__TASK__
Before you return the entries below, strip out the pictures and keep all else exact.

__Edit difference data__

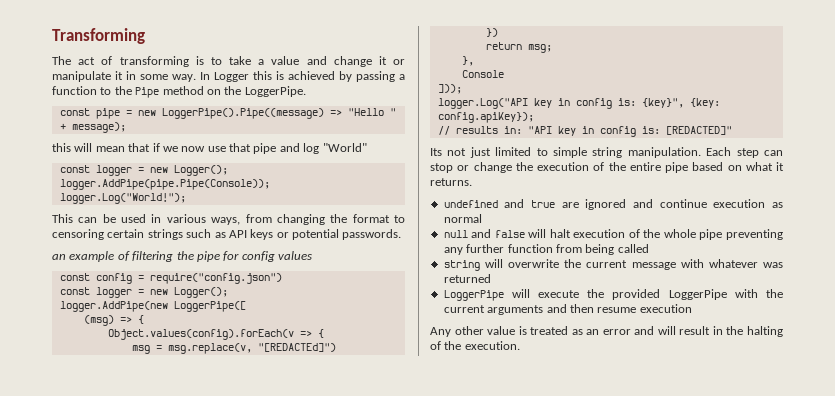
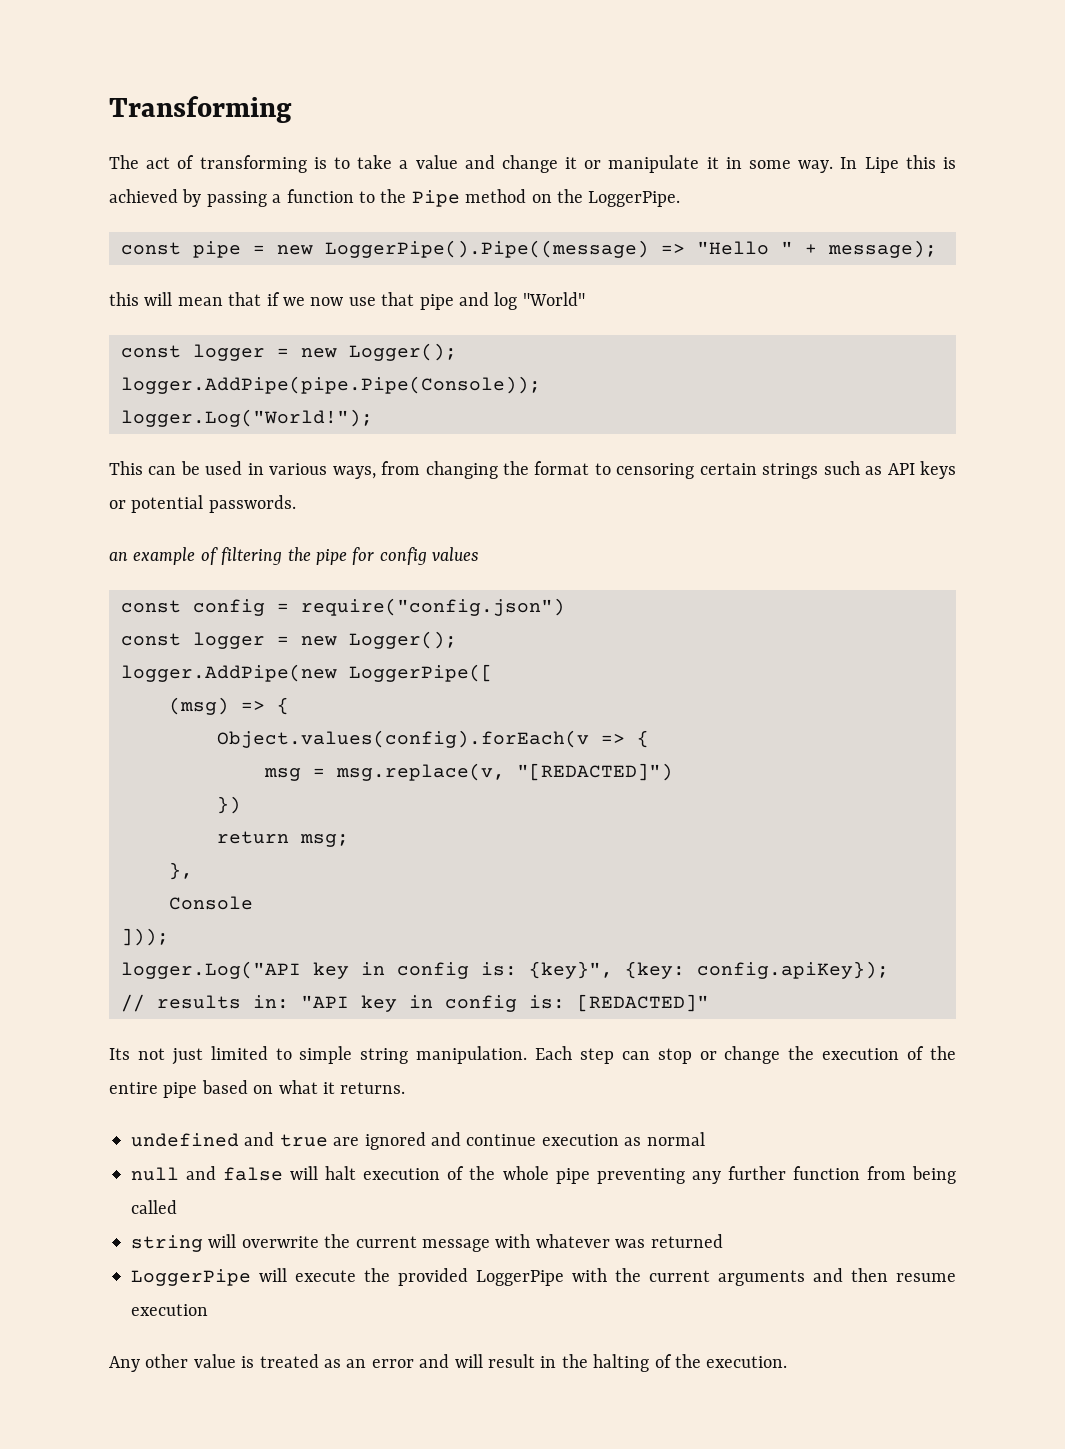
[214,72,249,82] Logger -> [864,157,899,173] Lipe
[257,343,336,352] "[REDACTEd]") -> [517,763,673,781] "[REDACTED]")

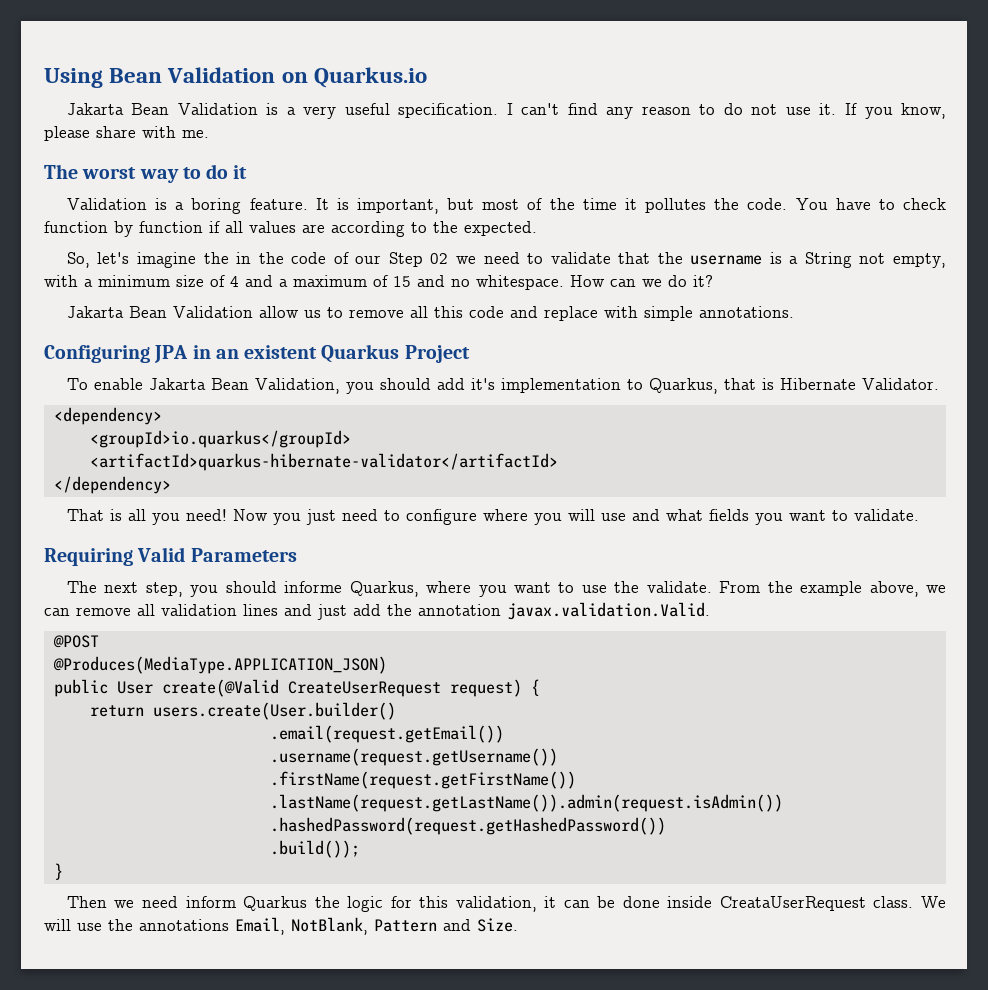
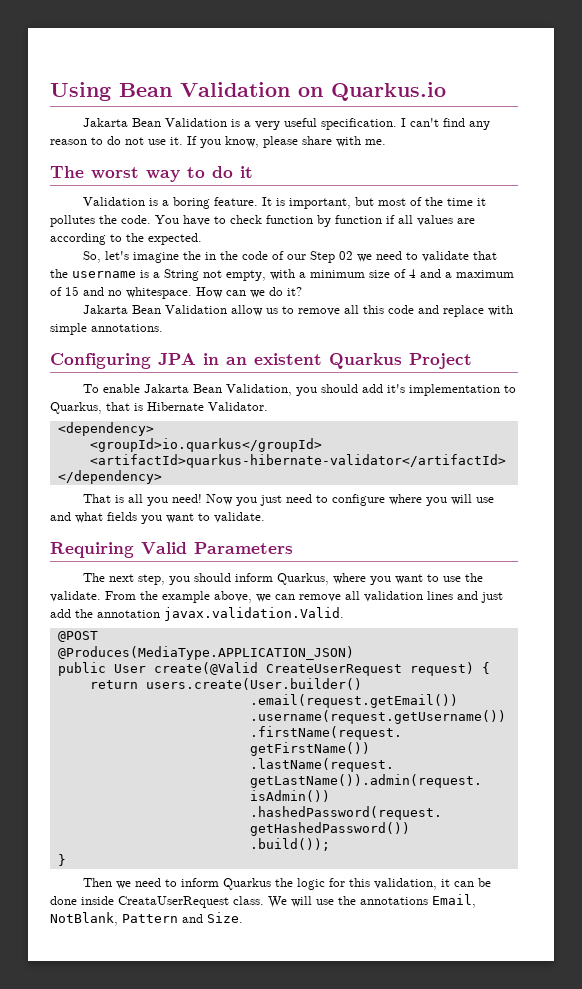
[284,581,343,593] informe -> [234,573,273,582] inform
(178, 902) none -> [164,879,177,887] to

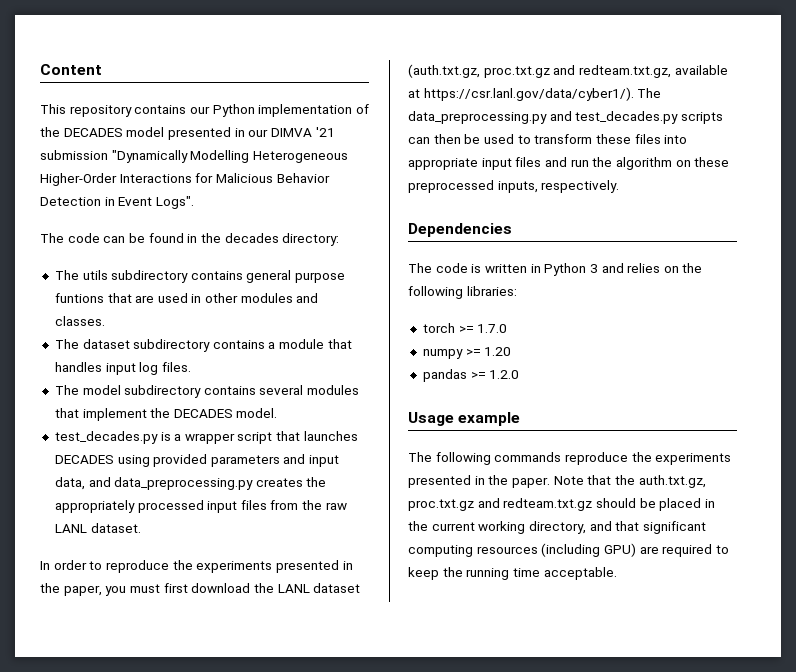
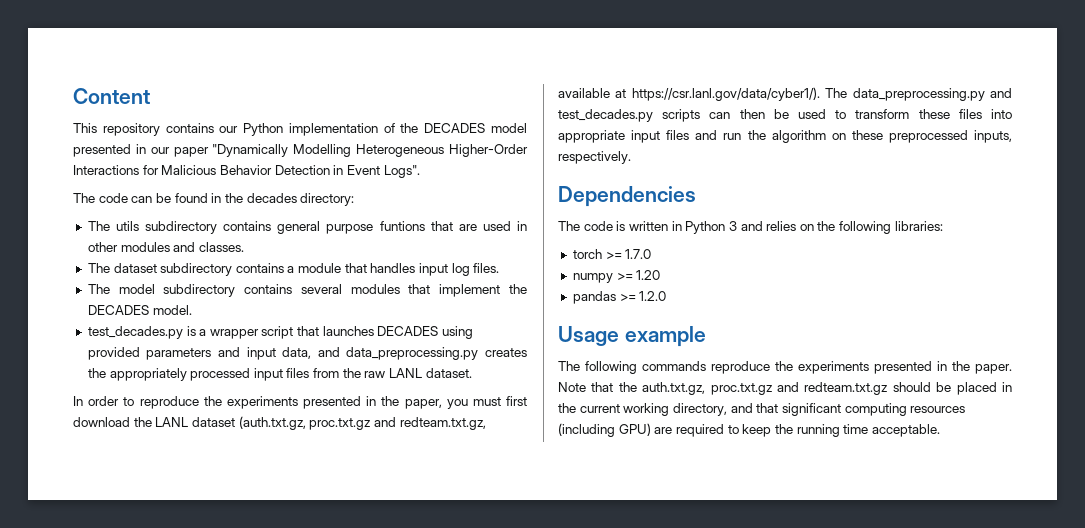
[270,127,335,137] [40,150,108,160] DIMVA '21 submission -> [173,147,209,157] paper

__RESPONSE TO THIS TASK__
[214,72,249,82] Logger -> [864,157,899,173] Lipe
[257,343,336,352] "[REDACTEd]") -> [517,763,673,781] "[REDACTED]")

[284,581,343,593] informe -> [234,573,273,582] inform
(178, 902) none -> [164,879,177,887] to

[270,127,335,137] [40,150,108,160] DIMVA '21 submission -> [173,147,209,157] paper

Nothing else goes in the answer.